The Council votes by secret ballot.

===Influence of the Council===
With the promotion of Crown Prince Sultan's three successors deemed automatic, and the King's writ on the subject of the appointment of the second deputy PM (the honorific "deputy crown prince" being much more recent than the position itself). The council has proved to be little more than a "rubber stamp."

====Election of Prince Muqrin====
After almost a year with the post of second deputy Prime Minister vacant. Prince Muqrin, the youngest son of Ibn Saud, was formally designated second deputy by royal decree in 2013. This meant that he was informally second in line, bypassing several senior princes.

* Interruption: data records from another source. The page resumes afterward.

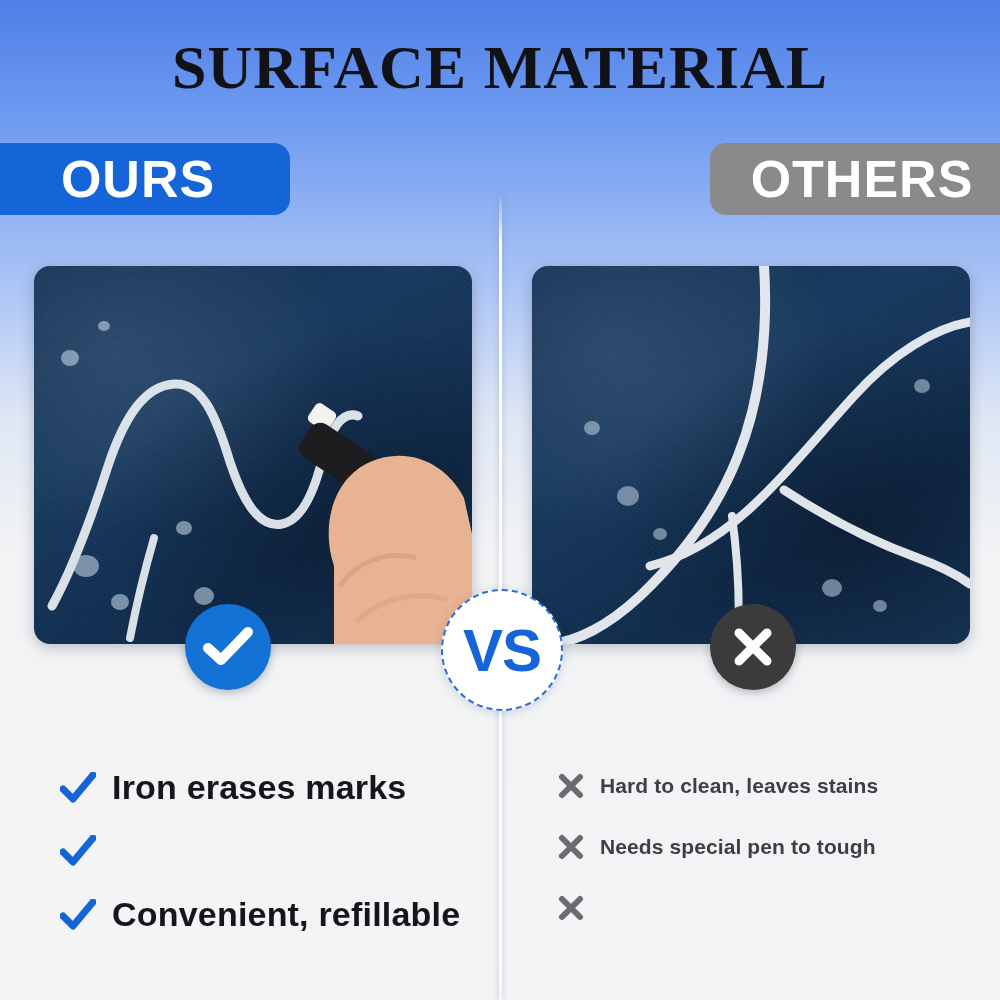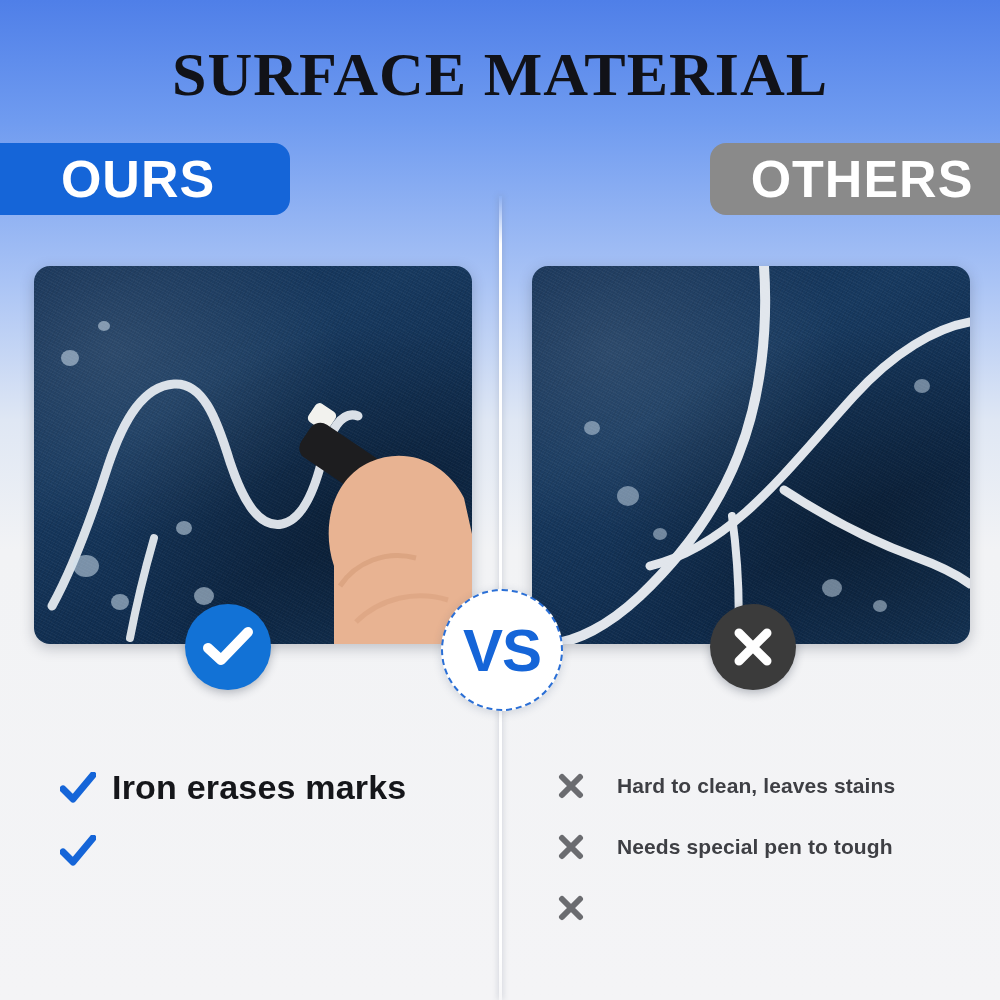"SURFACE MATERIAL" .title { top: 39px -> 32px }
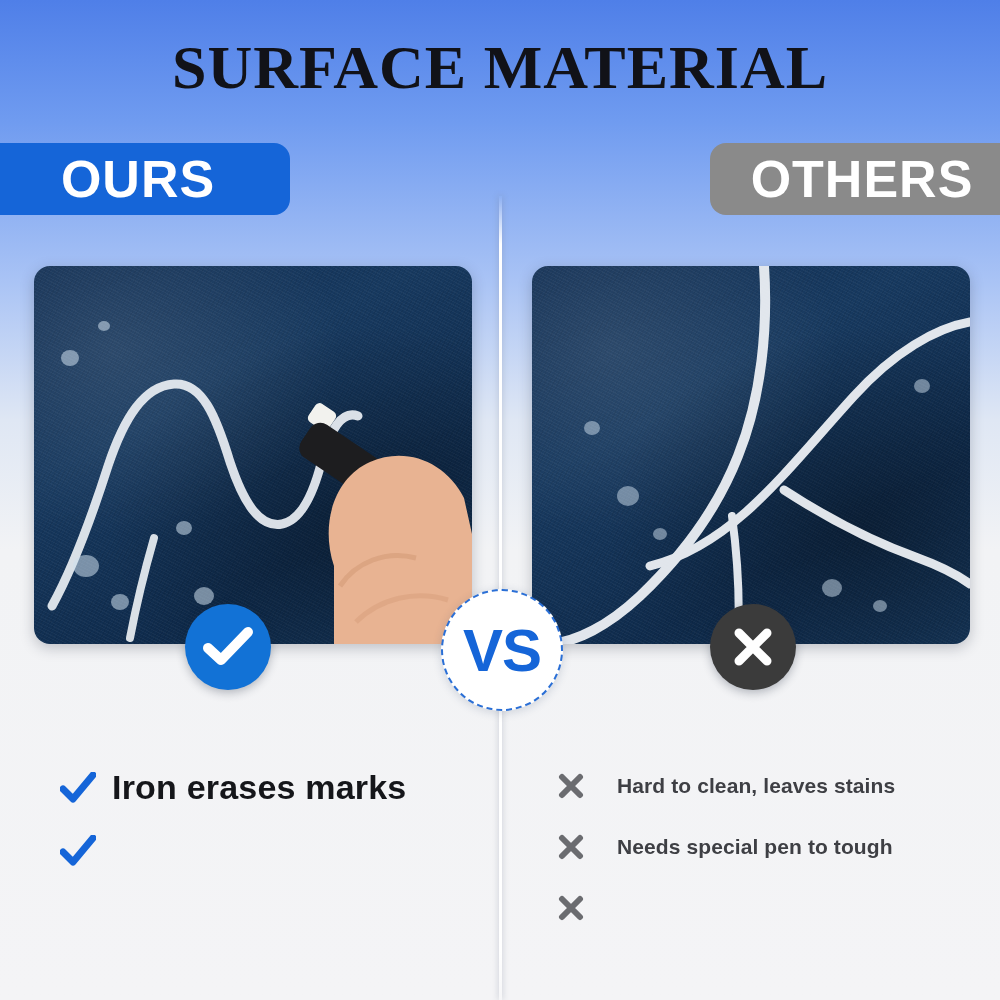"Hard to clean, leaves stains" .list-right .row { gap: 17px -> none }
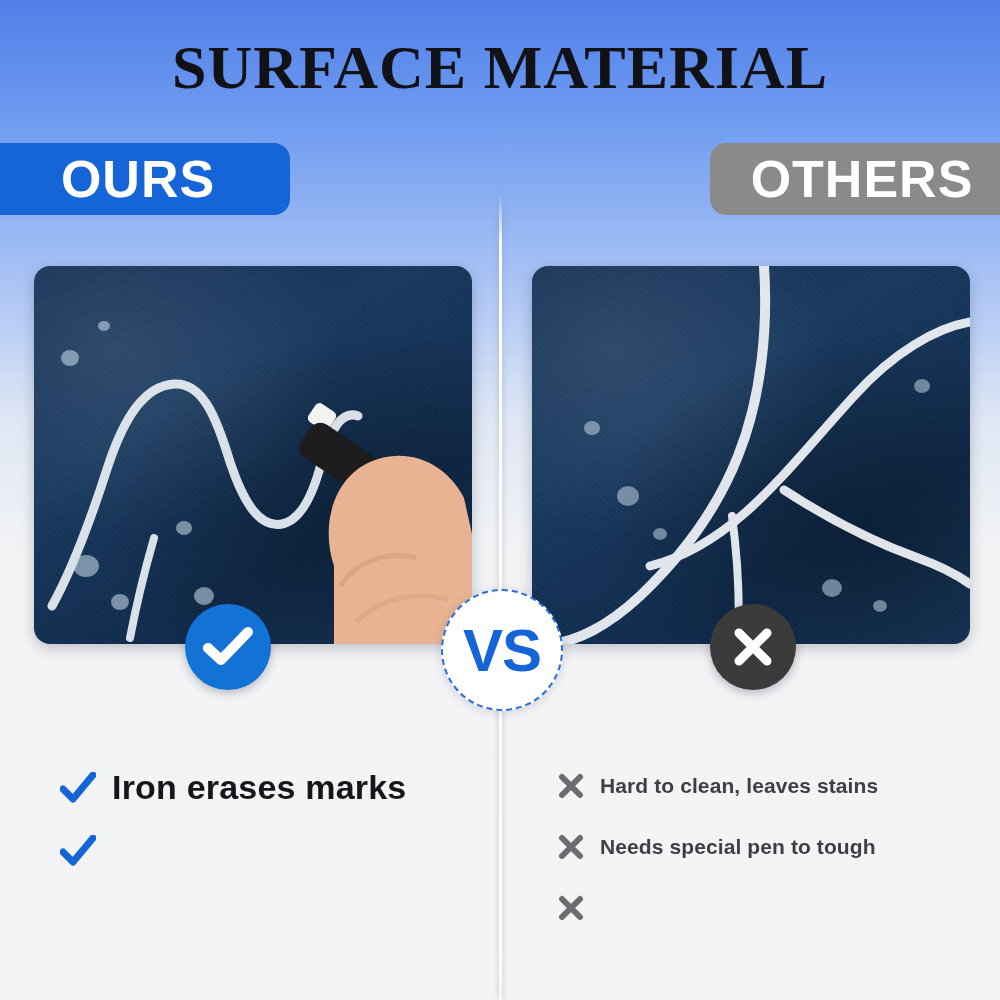"Convenient, refillable" div.row { html: none -> <div> <span> <svg> <path></path> </svg> </span> <span>Convenient, refillable</span> </div> }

In order to make his place in the line of succession permanent and preclude any challenges by any of the dispossessed royals, King Abdullah polled each member of the Allegiance Council individually before announcing Muqrin's new title. The Allegiance Council met on 27 March 2014, for an official vote, which was 75% yes and 25% no.

====Election of Prince Mohammed bin Nayef====
As King Abdullah lay dying, a plot to change the line of succession was underway. It was said that Chief of the Royal Court Khaled al-Tuwaijri was conspiring with others to oust Crown Prince Salman and replace him with either Prince Muqrin or the King's son Prince Mit'eb.

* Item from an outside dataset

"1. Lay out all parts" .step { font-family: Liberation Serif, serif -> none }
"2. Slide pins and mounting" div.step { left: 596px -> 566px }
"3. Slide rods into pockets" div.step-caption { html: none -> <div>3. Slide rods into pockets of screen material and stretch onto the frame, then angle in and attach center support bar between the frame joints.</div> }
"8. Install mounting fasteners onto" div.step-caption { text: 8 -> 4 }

Upon the death of King Abdullah on 23 January 2015, Salman ascended to the throne and Muqrin became crown prince. At the same time, Muhammad bin Nayef, the Interior Minister and a supporter of Salman's, was appointed deputy crown prince, an act that was ratified by the Allegiance Council after the fact. Muhammad bin Nayef was the first grandson of Ibn Saud to enter the official line of succession.

==Removal of Crown Prince Muqrin==
Normally, the position of Crown Prince was an extremely powerful one, with Faisal, Fahd and Abdullah running the country on behalf of, or sometimes despite, their monarch. This was not the case of Crown Prince Muqrin, who was frozen out of King Salman's new double cabinet scheme and relegated to mostly ceremonial activities.

Instead, King Salman's son Mohammad had been showered with offices, including the Defense Ministry, the Secretaryship General of the Royal Court and Chairmanship of the Council of Economic and Development Affairs, leading some in the press to dub him the "king in training".

Muhammad bin Nayef, the Deputy Crown Prince as well as the Interior Minister, was also a Sudairi, and it was clear that without Muqrin, the clan would have a permanent grip on power. In the early morning hours of 29 April 2015, the king signed a decree deposing Crown Prince Muqrin, promoting Muhammad to crown prince and naming Mohammad bin Salman deputy crown prince. The following day, the Allegiance Council met and formally elected Mohammed by a vote of 28 to four with two abstentions.

==Removal of Crown Prince Muhammad bin Nayef==
On the morning of 21 June 2017, state television announced that Muhammad bin Nayef had been removed as Crown Prince, and that Salman had elevated his son Mohammad bin Salman to the position. According to The New York Times, Muhammad bin Nayef was forced to abdicate and has since been under house arrest.